* [PROBLEM TO WORK ON]: In the entries that follow, how many lines hold "illness"? Nothing but the number is expected.

[Collected data]

__________________________________________________

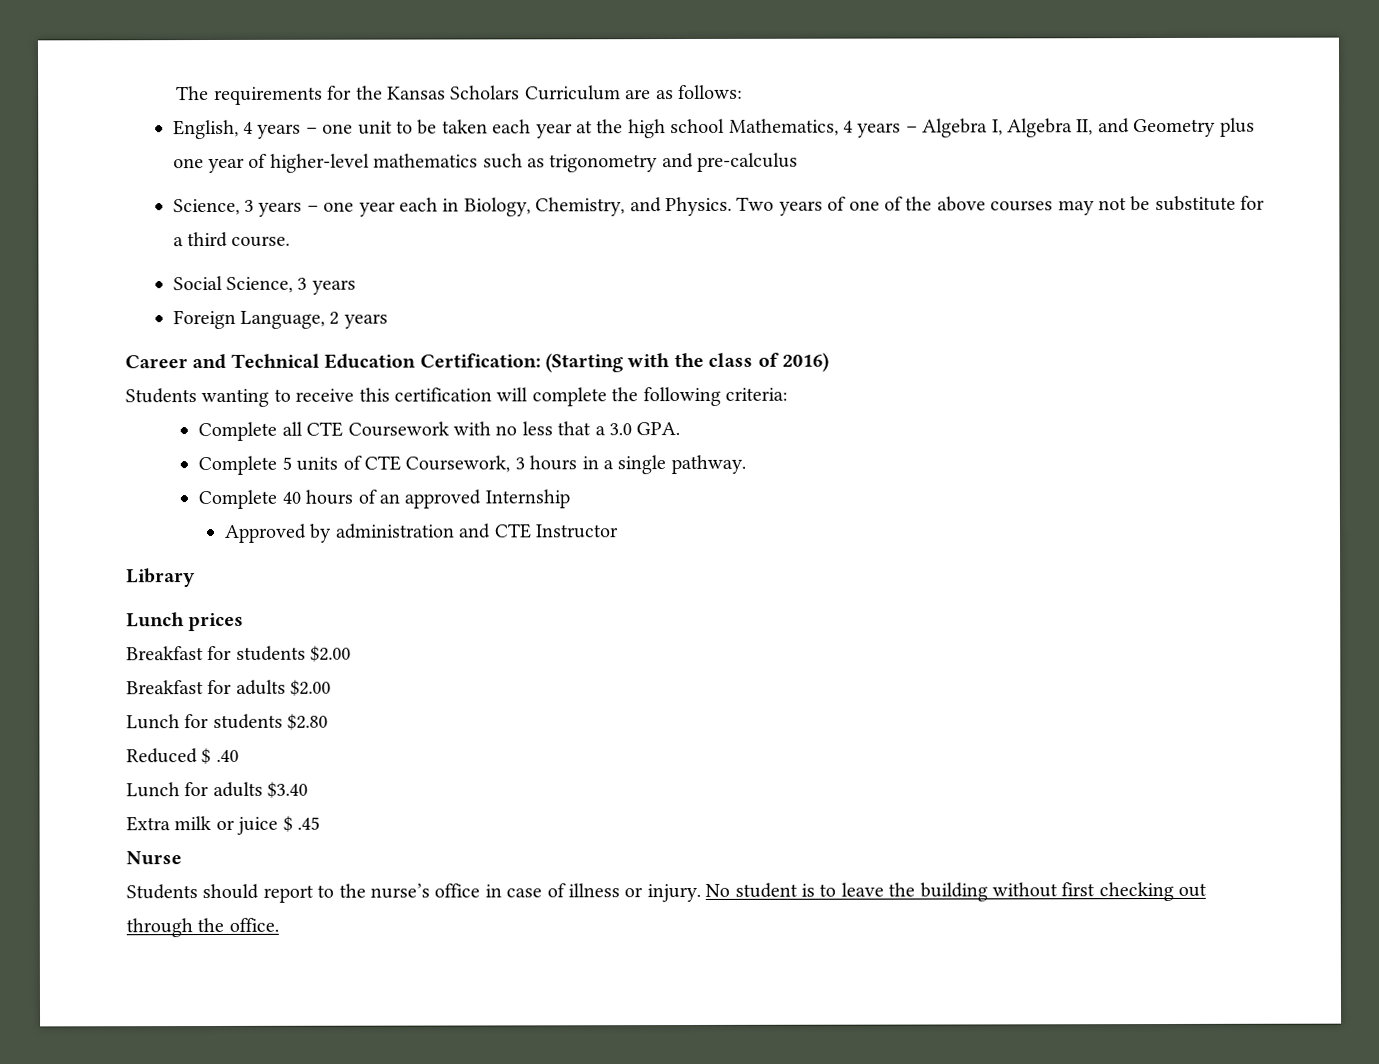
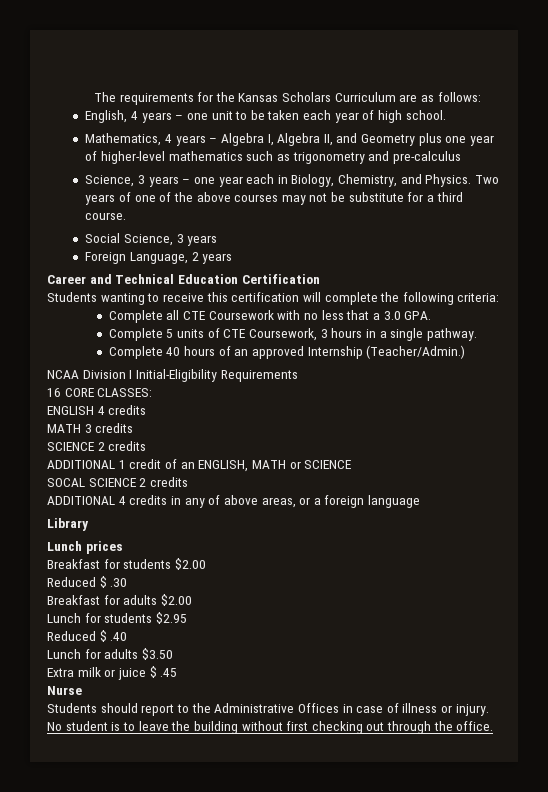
- English, 4 years – one unit to be taken each year at the high school Mathematics, 4 years – Algebra I, Algebra II, and Geometry plus one year of higher-level mathematics such as trigonometry and pre-calculus
+ English, 4 years – one unit to be taken each year of high school.
+ Mathematics, 4 years – Algebra I, Algebra II, and Geometry plus one year of higher-level mathematics such as trigonometry and pre-calculus
- Career and Technical Education Certification: (Starting with the class of 2016)
+ Career and Technical Education Certification
- Complete 40 hours of an approved Internship
- Approved by administration and CTE Instructor
+ Complete 40 hours of an approved Internship (Teacher/Admin.)
+ NCAA Division I Initial-Eligibility Requirements
+ 16 CORE CLASSES:
+ ENGLISH 4 credits
+ MATH 3 credits
+ SCIENCE 2 credits
+ ADDITIONAL 1 credit of an ENGLISH, MATH or SCIENCE
+ SOCAL SCIENCE 2 credits
+ ADDITIONAL 4 credits in any of above areas, or a foreign language
+ Reduced $ .30
- Lunch for students $2.80
+ Lunch for students $2.95
- Lunch for adults $3.40
+ Lunch for adults $3.50
- Students should report to the nurse’s office in case of illness or injury.
+ Students should report to the Administrative Offices in case of illness or injury.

__________________________________________________

* [EXERCISE RESPONSE]: 2